Work to be completed: Copy every record below exactly, leaving out any pictures.

Web interface edit records:
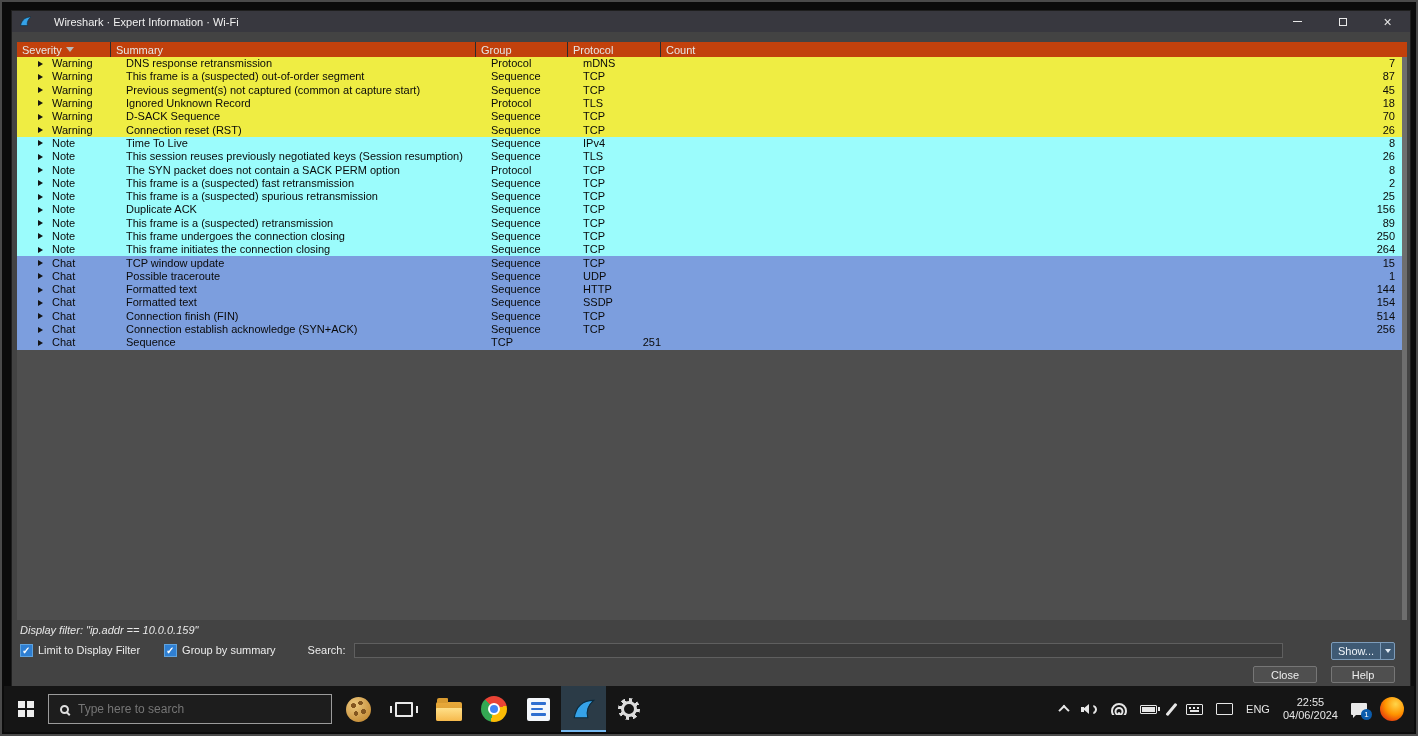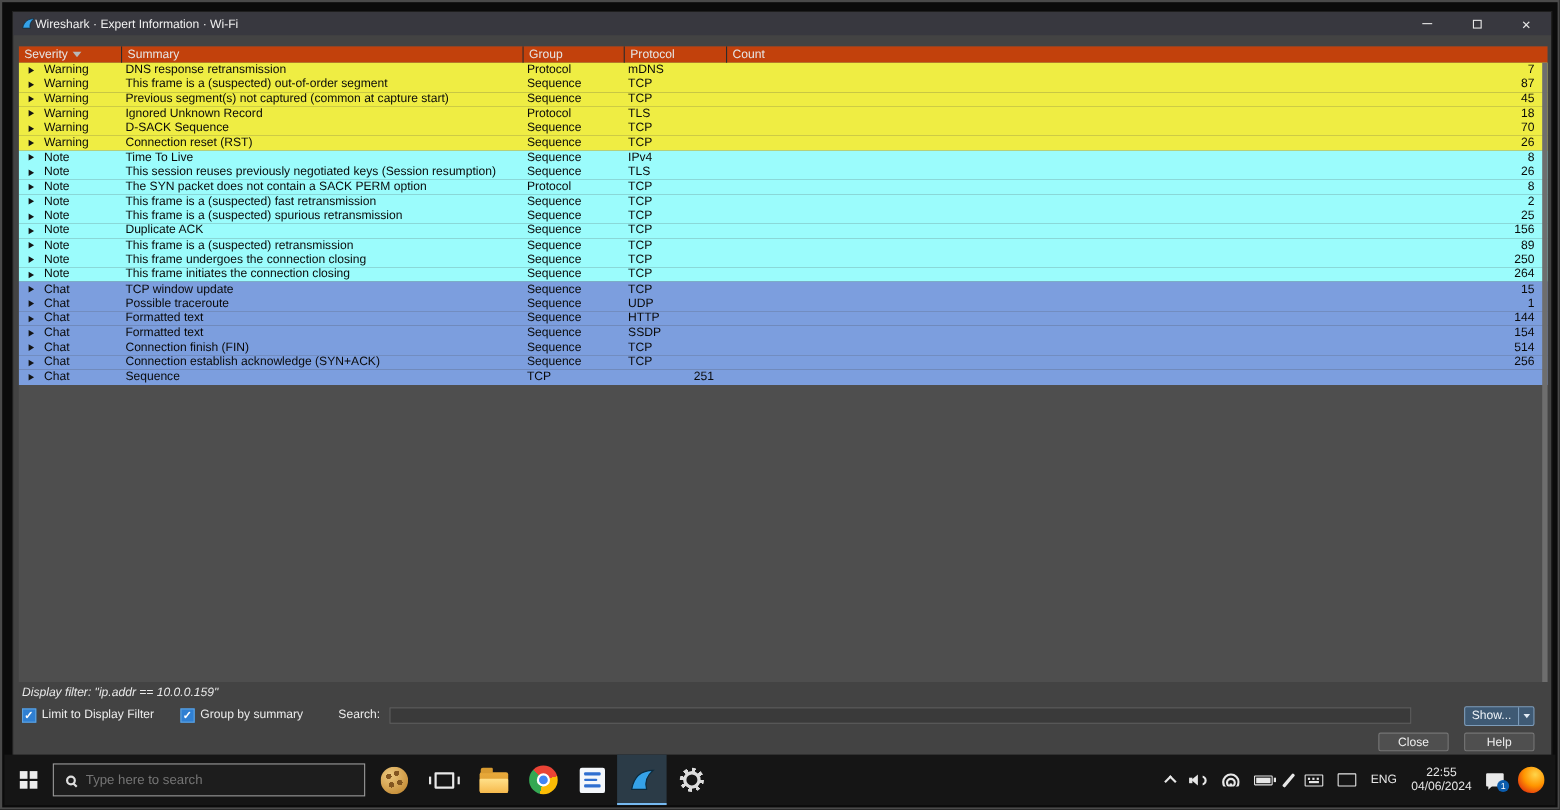--- a/index.html
+++ b/index.html
@@ -9,21 +9,21 @@
   }
   .screen { position:absolute; inset:0; border:2px solid #4a4a4a; background:#0b0b0b; }
 
   
   .window {
     position:absolute; left:9px; top:8px; width:1400px; height:678px;
     background:#434343; border:1px solid #1e1e1e;
   }
   .titlebar {
     height:21px; background:#38383f; display:flex; align-items:center;
-    padding-left:7px; gap:0;
+    padding-left:7px; gap:22px;
   }
   .titlebar .app-ico { width:13px; height:13px; flex:0 0 auto; }
   .titlebar .title { color:#f0f0f0; font-size:11px; }
   .win-controls { margin-left:auto; display:flex; height:100%; }
   .wbtn { width:45px; height:100%; display:flex; align-items:center; justify-content:center; }
   .ic-min { width:9px; height:1px; background:#e8e8e8; }
   .ic-max { width:8px; height:8px; border:1px solid #e8e8e8; }
   .ic-close::before { content:"×"; color:#e8e8e8; font-size:14px; line-height:10px; }
 
   
@@ -40,21 +40,21 @@
   }
   .hc { height:100%; display:flex; align-items:center; padding-left:5px;
         border-right:1px solid #2c2c2c; white-space:nowrap; }
   .hc:last-child { border-right:none; }
   .sort-ind { margin-left:4px; width:0; height:0;
         border-left:4px solid transparent; border-right:4px solid transparent;
         border-top:5px solid #b8b8b8; }
   .tbody { width:100%; }
   .trow {
     display:grid; grid-template-columns:20px 74px 365px 92px 93px 1fr;
-    height:13.3px; align-items:center; line-height:13px;
+    height:13.3px; align-items:center; line-height:13px;padding-left:12px;
   }
   .tc { white-space:nowrap; overflow:hidden; }
   .tc.arrow { position:relative; height:100%; }
   .tc.arrow::before {
     content:""; position:absolute; left:9px; top:3.6px;
     border-left:5px solid #141414; border-top:3px solid transparent; border-bottom:3px solid transparent;
   }
   .tc.sev, .tc.sum, .tc.grp, .tc.pro { padding-left:3px; }
   .tc.cnt { text-align:right; padding-right:12px; }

Result of this task:
--- a/index.html
+++ b/index.html
@@ -9,21 +9,21 @@
   }
   .screen { position:absolute; inset:0; border:2px solid #4a4a4a; background:#0b0b0b; }
 
   
   .window {
     position:absolute; left:9px; top:8px; width:1400px; height:678px;
     background:#434343; border:1px solid #1e1e1e;
   }
   .titlebar {
     height:21px; background:#38383f; display:flex; align-items:center;
-    padding-left:7px; gap:0;
+    padding-left:7px; gap:22px;
   }
   .titlebar .app-ico { width:13px; height:13px; flex:0 0 auto; }
   .titlebar .title { color:#f0f0f0; font-size:11px; }
   .win-controls { margin-left:auto; display:flex; height:100%; }
   .wbtn { width:45px; height:100%; display:flex; align-items:center; justify-content:center; }
   .ic-min { width:9px; height:1px; background:#e8e8e8; }
   .ic-max { width:8px; height:8px; border:1px solid #e8e8e8; }
   .ic-close::before { content:"×"; color:#e8e8e8; font-size:14px; line-height:10px; }
 
   
@@ -40,21 +40,21 @@
   }
   .hc { height:100%; display:flex; align-items:center; padding-left:5px;
         border-right:1px solid #2c2c2c; white-space:nowrap; }
   .hc:last-child { border-right:none; }
   .sort-ind { margin-left:4px; width:0; height:0;
         border-left:4px solid transparent; border-right:4px solid transparent;
         border-top:5px solid #b8b8b8; }
   .tbody { width:100%; }
   .trow {
     display:grid; grid-template-columns:20px 74px 365px 92px 93px 1fr;
-    height:13.3px; align-items:center; line-height:13px;
+    height:13.3px; align-items:center; line-height:13px;padding-left:12px;
   }
   .tc { white-space:nowrap; overflow:hidden; }
   .tc.arrow { position:relative; height:100%; }
   .tc.arrow::before {
     content:""; position:absolute; left:9px; top:3.6px;
     border-left:5px solid #141414; border-top:3px solid transparent; border-bottom:3px solid transparent;
   }
   .tc.sev, .tc.sum, .tc.grp, .tc.pro { padding-left:3px; }
   .tc.cnt { text-align:right; padding-right:12px; }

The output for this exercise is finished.